**TASK GOAL**
All the lines below should be set down exactly, with no picture carried into the copy.

**AVAILABLE RECORDS**
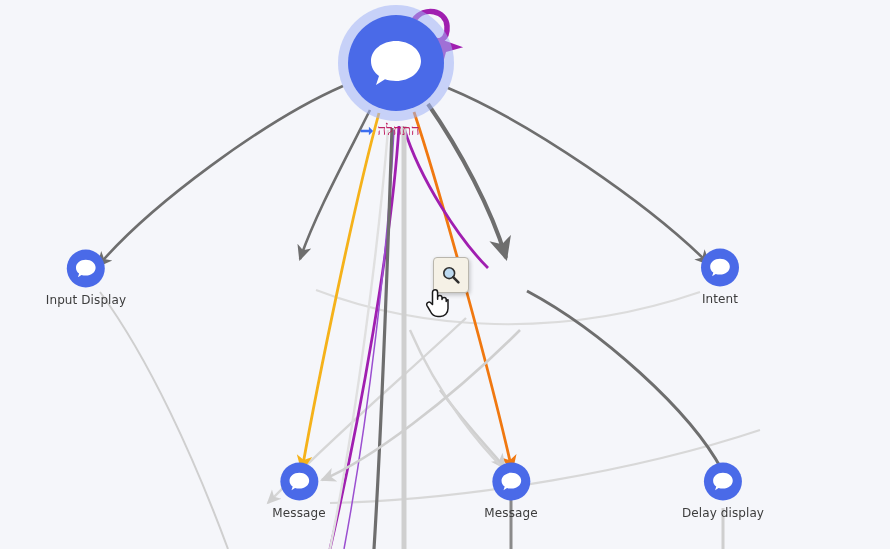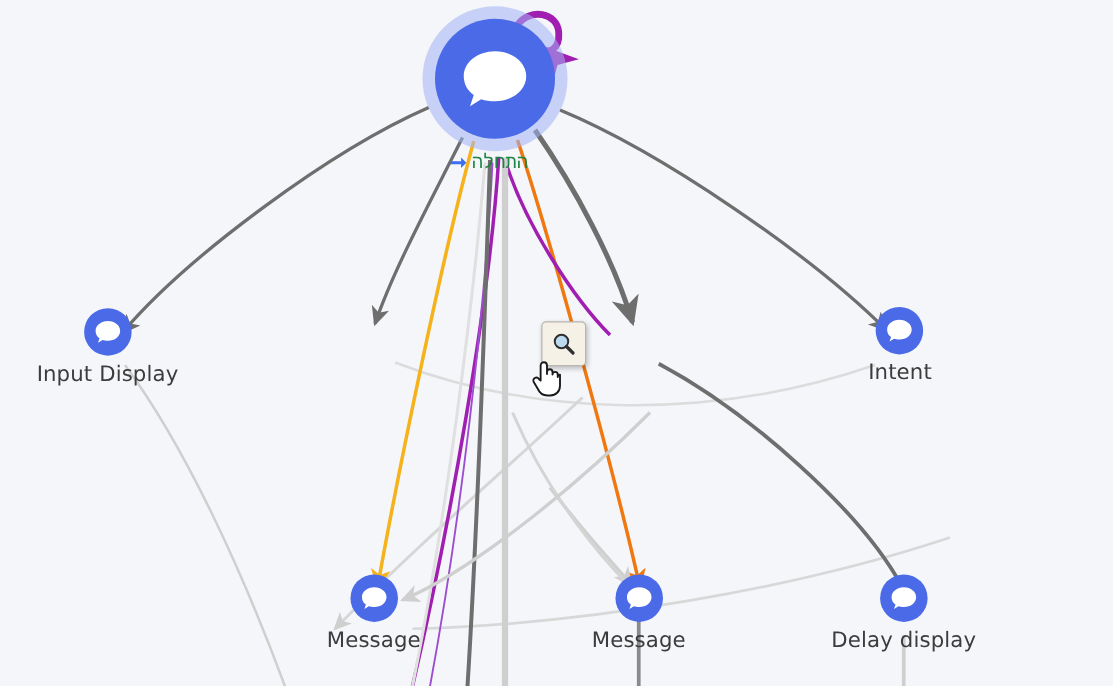--- a/index.html
+++ b/index.html
@@ -35,21 +35,21 @@
   .node-circle {
     border-radius: 50%;
     background: #4a6ae8;
     display: flex;
     align-items: center;
     justify-content: center;
     box-sizing: border-box;
   }
   .node-label {
     margin-top: 5px;
-    font-size: 17px;
+    font-size: 12px;
     color: #3c3c3c;
     font-family: "DejaVu Sans", sans-serif;
     white-space: nowrap;
     letter-spacing: 0.1px;
   }
   .root-node .node-circle {
     width: 96px;
     height: 96px;
     background: #4a6ae8;
     box-shadow: 0 0 0 10px rgba(160,178,245,0.55);
@@ -64,22 +64,22 @@
   #start-label {
     position: absolute;
     display: flex;
     align-items: center;
     gap: 4px;
     z-index: 4;
     pointer-events: none;
   }
   #start-label .start-text {
     font-size: 15px;
-    color: #15803d;
-    font-family: Liberation Mono, monospace;
+    color: #be185d;
+    font-family: Liberation Serif, serif;
     direction: rtl;
     opacity: 0.95;
   }
   #start-label .start-arrow {
     color: #3b6ef0;
     font-size: 16px;
     line-height: 1;
     font-weight: bold;
   }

**REPLY**
--- a/index.html
+++ b/index.html
@@ -35,21 +35,21 @@
   .node-circle {
     border-radius: 50%;
     background: #4a6ae8;
     display: flex;
     align-items: center;
     justify-content: center;
     box-sizing: border-box;
   }
   .node-label {
     margin-top: 5px;
-    font-size: 17px;
+    font-size: 12px;
     color: #3c3c3c;
     font-family: "DejaVu Sans", sans-serif;
     white-space: nowrap;
     letter-spacing: 0.1px;
   }
   .root-node .node-circle {
     width: 96px;
     height: 96px;
     background: #4a6ae8;
     box-shadow: 0 0 0 10px rgba(160,178,245,0.55);
@@ -64,22 +64,22 @@
   #start-label {
     position: absolute;
     display: flex;
     align-items: center;
     gap: 4px;
     z-index: 4;
     pointer-events: none;
   }
   #start-label .start-text {
     font-size: 15px;
-    color: #15803d;
-    font-family: Liberation Mono, monospace;
+    color: #be185d;
+    font-family: Liberation Serif, serif;
     direction: rtl;
     opacity: 0.95;
   }
   #start-label .start-arrow {
     color: #3b6ef0;
     font-size: 16px;
     line-height: 1;
     font-weight: bold;
   }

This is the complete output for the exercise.